I can’t truthfully say that there was a single one of these videos that I didn’t enjoy looking at. Besides the fact that I find other people’s outfit choices to be a good source of ideas for my own ever-shifting “look,” there’s something really beautiful about the existence of these videos. Actually I find all of YouTube touching that way. Something about the simple, I don’t know, faith that goes into believing that the nice little things you do are not only worth doing, but are also worth talking about or even helping other people learn to do. It’s amazing the things we can come together over: skateboarding down railings, blowing up bottles of soda with Mentos, performing that rude Cee Lo Green song in American Sign Language. There’s just so much to do.
But there is this other category of videos about clothing, and it’s called “hauls.” In a haul video, a person sits in front of her camera and holds up every piece of clothing she bought that day and describes where she got each item and how much she paid. Some of the hauls are collected on a day of shopping at regular stores—places where the stuff is new—and I tend to find those less interesting and actually a little distressing, considering how much new clothing can cost. It’s the hauls from a day of thrift store shopping (nope, still not using the word thrift as a verb) that get me excited. (...)
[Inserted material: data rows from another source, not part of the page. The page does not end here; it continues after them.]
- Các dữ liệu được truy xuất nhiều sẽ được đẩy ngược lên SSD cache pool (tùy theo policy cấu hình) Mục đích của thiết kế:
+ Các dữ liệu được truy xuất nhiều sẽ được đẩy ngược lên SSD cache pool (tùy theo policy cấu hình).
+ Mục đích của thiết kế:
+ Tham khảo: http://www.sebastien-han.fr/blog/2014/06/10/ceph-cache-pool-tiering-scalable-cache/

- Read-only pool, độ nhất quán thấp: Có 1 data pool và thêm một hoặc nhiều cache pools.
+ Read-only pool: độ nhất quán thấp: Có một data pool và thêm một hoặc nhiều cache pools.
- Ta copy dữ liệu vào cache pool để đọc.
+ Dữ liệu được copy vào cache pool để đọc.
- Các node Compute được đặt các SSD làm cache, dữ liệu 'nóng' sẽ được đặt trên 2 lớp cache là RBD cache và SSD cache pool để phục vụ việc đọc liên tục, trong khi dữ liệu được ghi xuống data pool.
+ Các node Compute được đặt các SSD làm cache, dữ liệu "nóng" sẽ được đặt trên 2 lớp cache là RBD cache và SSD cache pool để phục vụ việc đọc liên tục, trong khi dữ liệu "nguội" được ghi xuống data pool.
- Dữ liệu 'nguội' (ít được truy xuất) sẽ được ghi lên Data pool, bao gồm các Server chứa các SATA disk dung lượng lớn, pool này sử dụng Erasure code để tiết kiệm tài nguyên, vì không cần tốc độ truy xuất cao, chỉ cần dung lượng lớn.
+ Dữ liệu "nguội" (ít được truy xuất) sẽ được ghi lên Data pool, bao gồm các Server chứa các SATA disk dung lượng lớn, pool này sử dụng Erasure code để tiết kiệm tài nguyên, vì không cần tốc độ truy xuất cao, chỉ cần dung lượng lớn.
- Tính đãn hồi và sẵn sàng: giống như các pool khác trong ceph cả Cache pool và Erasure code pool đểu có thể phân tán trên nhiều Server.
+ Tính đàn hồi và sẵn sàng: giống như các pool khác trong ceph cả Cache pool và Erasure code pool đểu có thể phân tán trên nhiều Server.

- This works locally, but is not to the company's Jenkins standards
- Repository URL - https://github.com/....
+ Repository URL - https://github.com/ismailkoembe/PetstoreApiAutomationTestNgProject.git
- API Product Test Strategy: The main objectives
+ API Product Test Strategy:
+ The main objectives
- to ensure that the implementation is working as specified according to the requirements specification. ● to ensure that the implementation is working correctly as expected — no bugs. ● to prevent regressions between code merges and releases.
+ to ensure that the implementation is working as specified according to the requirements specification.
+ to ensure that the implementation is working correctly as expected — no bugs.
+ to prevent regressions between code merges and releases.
I’ll grant you, it is a weird, late-capitalist phenomenon. We don’t get to see the purchased thing being used, even, we just learn about the purchasing itself. If shopping—spending—has become a hobby, then haul videos are ... what? Digital fanzines? Skill-sharing workshops? Postcards from the end of the world? Nah, I don’t know. I think it’s just human. Telling someone what you did today is important, and if you don’t have enough people in your life then tumblr and Twitter and YouTube are there for you, and while it might be easy to denigrate that kind of internet behavior as socially stunted I think it’s pretty lucky that we have those ways of reaching out. My high school best friend was an eccentric girl named Sara, and she’s the one who taught me how to dress cool for cheap. One day after a few hours at the nearby Salvation Army stores (and Hole in her tape deck, and some awkward attempts at smoking cigarettes in her car) we went back to my house. I sort of blasted through the front door like the jerk that I was but coming in behind me, Sara said quietly, “Do you want to show your mom the stuff we got?” Sara’s mom died young, when she and I were still teenagers. I wasn’t in the habit of showing my mother the clothing I’d found—she doesn’t care about that stuff, not the way Sara’s mom did—and I remember not especially wanting to, at first, but after a moment thinking it was a really good idea.